In [9]:
#change using en_core_web_md
import spacy
import pandas as pd
from sklearn.feature_extraction.text import TfidfVectorizer
from sklearn.metrics.pairwise import cosine_similarity

# Load your keyword data
keywords_df = pd.read_csv('keyword.csv')

# Initialize the TF-IDF Vectorizer
tfidf_vectorizer = TfidfVectorizer()

# Load the spaCy model for word vectors
nlp = spacy.load("en_core_web_md")

# Fit and transform the "text" column to TF-IDF matrix
tfidf_matrix = tfidf_vectorizer.fit_transform(keywords_df['Text'].fillna(''))

# Function to calculate semantic similarity using spaCy
def calculate_similarity(prompt_vector, keyword):
    keyword_vector = nlp(keyword.lower())
    # Check if both vectors are valid (non-zero norm)
    if prompt_vector.vector_norm and keyword_vector.vector_norm:
        return prompt_vector.similarity(keyword_vector)
    else:
        # Return a default similarity score if vectors are empty
        return 0.0

# Function to match top pages
def match_top_pages(user_prompt, keywords_df, tfidf_matrix, top_n=5):
    # Process the user prompt using spaCy
    processed_prompt = nlp(user_prompt.lower())

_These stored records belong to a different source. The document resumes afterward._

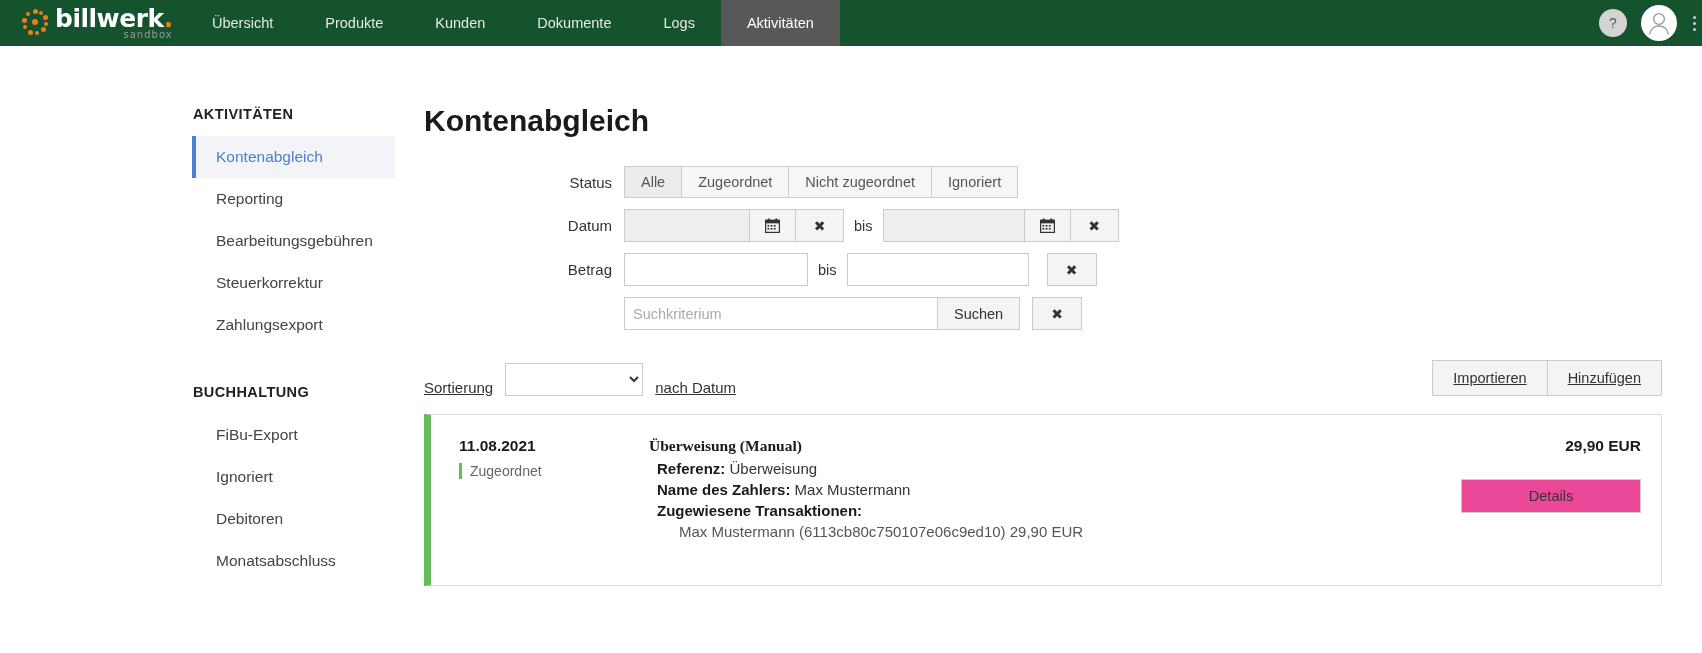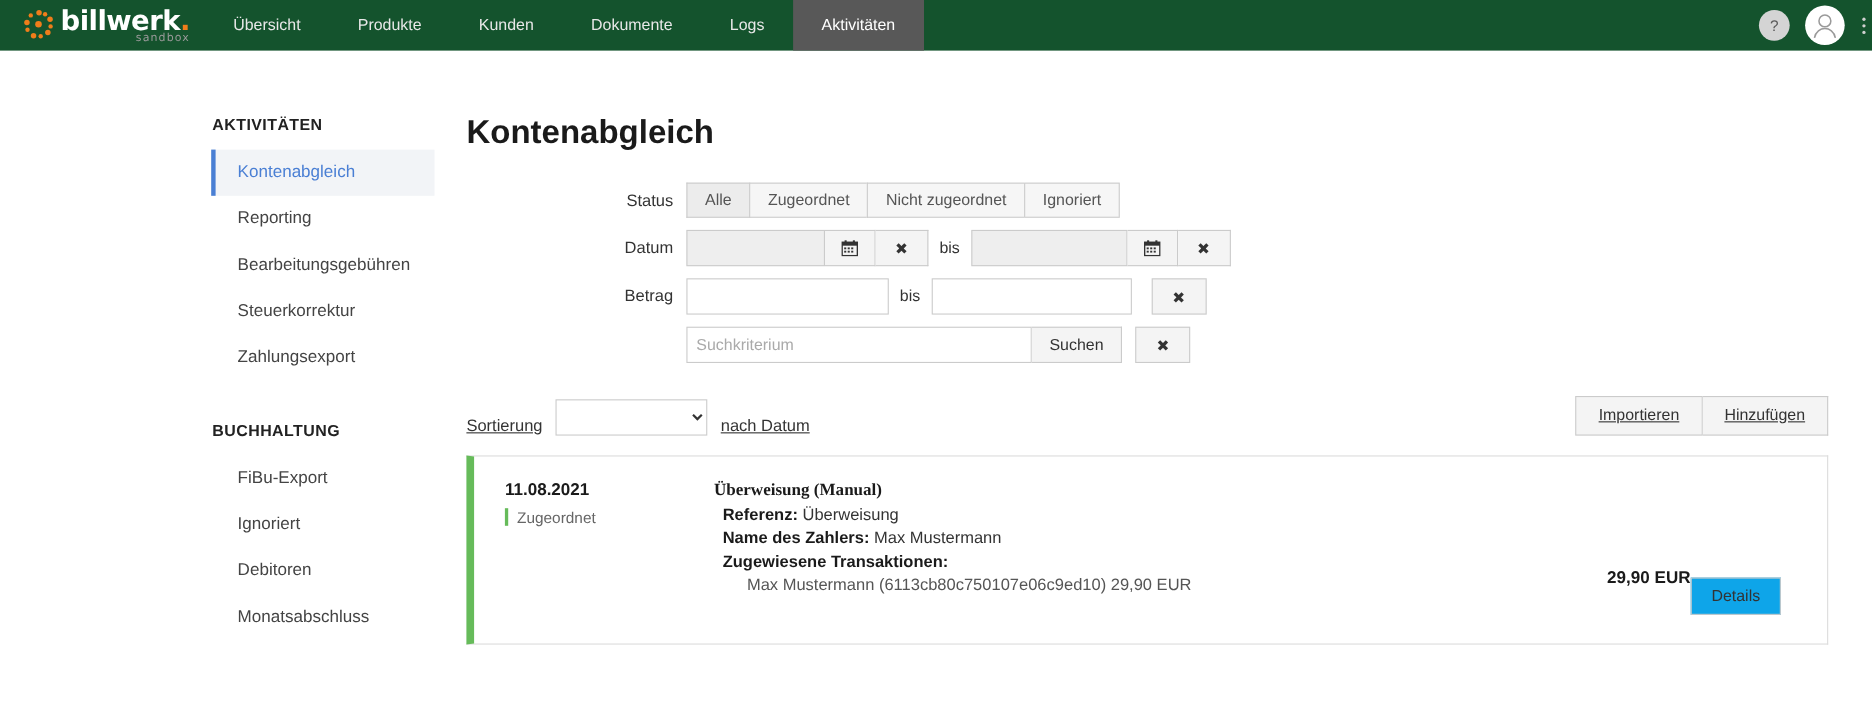--- a/index.html
+++ b/index.html
@@ -314,8 +314,7 @@
     flex: none;
     text-align: right;
     display: flex;
-    flex-direction: row;
-    align-items: flex-end;
+    flex-direction: column;
   }
   .card-amount {
     font-size: 15.5px;

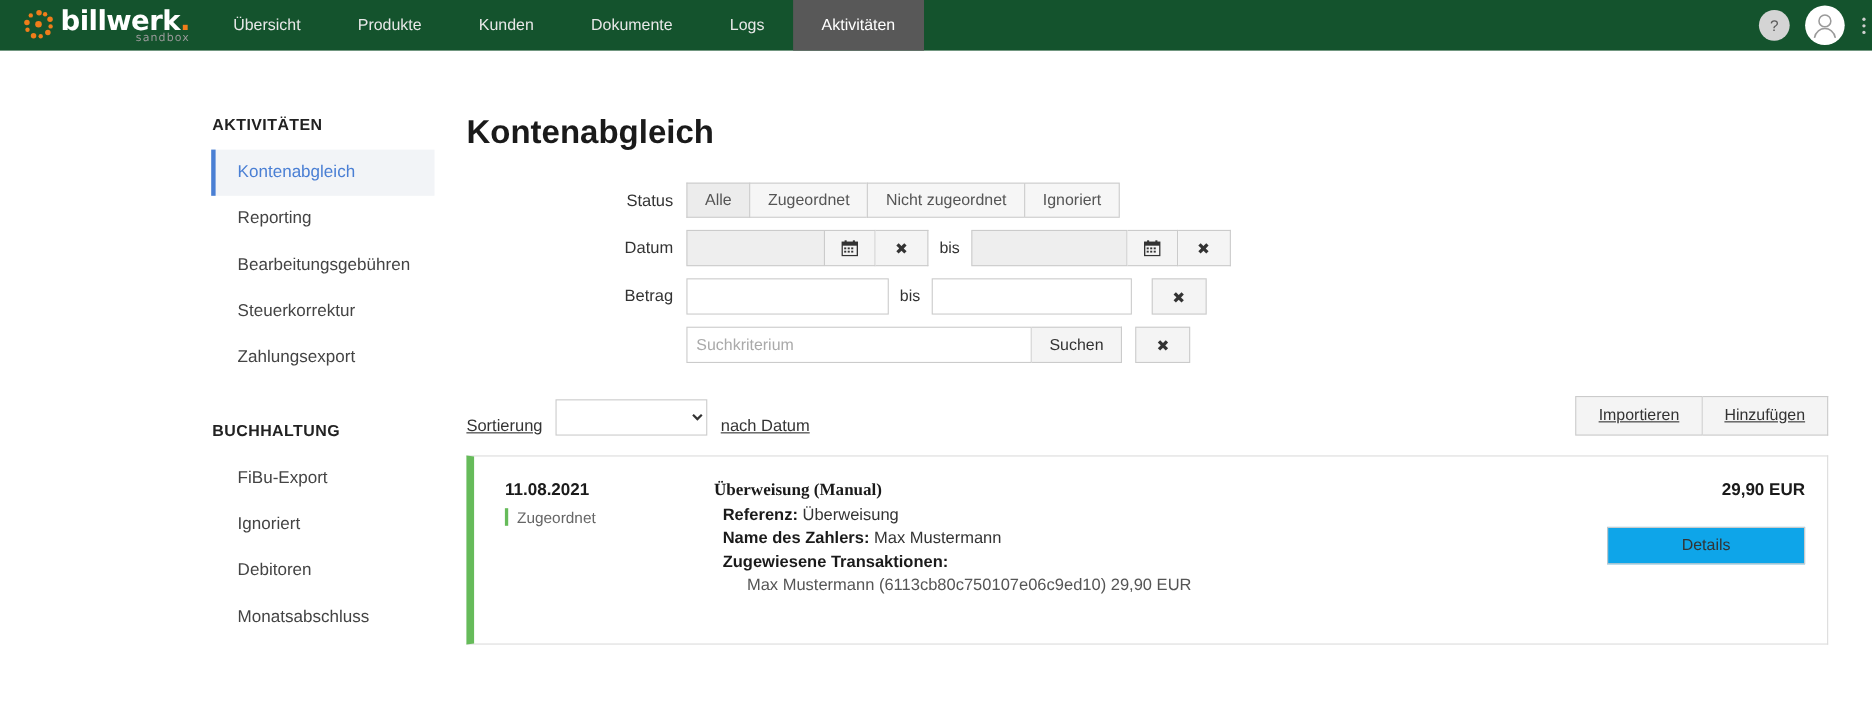--- a/index.html
+++ b/index.html
@@ -324,7 +324,7 @@
   }
   .details-btn {
     border: 1px solid #cbcbcb;
-    background: #0ea5e9;
+    background: #ec4899;
     padding: 8px 18px;
     font-size: 14.5px;
     color: #333333;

    # Initialize a dictionary to store relevance scores
    relevance_scores = {}

    # Iterate over rows in the DataFrame
    for index, row in keywords_df.iterrows():
        page_name = row['Title']
        total_relevance_score = 0
        
        # Check similarity with each keyword
        for i in range(1, 6):
            keyword = row[f'Keyword{i}']
            score = row[f'Score{i}']
            similarity = calculate_similarity(processed_prompt, keyword)
            total_relevance_score += similarity * score
        
        # Store the relevance score
        if page_name in relevance_scores:
            relevance_scores[page_name] += total_relevance_score
        else:
            relevance_scores[page_name] = total_relevance_score

    # Check if no significant matches found
    if not any(relevance_scores.values()):
        # Transform the user prompt to the TF-IDF matrix
        user_tfidf = tfidf_vectorizer.transform([user_prompt])
        
        # Compute cosine similarity between the user prompt and the TF-IDF matrix
        cosine_similarities = cosine_similarity(user_tfidf, tfidf_matrix).flatten()
        
        # Get top N indices of the most similar documents
        top_indices = cosine_similarities.argsort()[-top_n:][::-1]
        
        for index in top_indices:
            page_name = keywords_df.iloc[index]['Title']
            relevance_score = cosine_similarities[index]
            relevance_scores[page_name] = relevance_score

    # Sort pages by relevance scores in descending order
    sorted_relevance = sorted(relevance_scores.items(), key=lambda x: x[1], reverse=True)
    
    # Return the top N page names
    top_pages = sorted_relevance[:top_n]
    
    return top_pages

# import numpy as np
# user_prompt = "what transfer oxygen"
# top_n = 3  # Number of top pages to retrieve
# path_length = 3  # Number of path suggest

# top_pages = match_top_pages(user_prompt, keywords_df,tfidf_matrix, top_n=top_n)
# print(top_pages)

In [10]:
import pandas as pd

# Load the data
user_path = pd.read_csv('user_paths.csv')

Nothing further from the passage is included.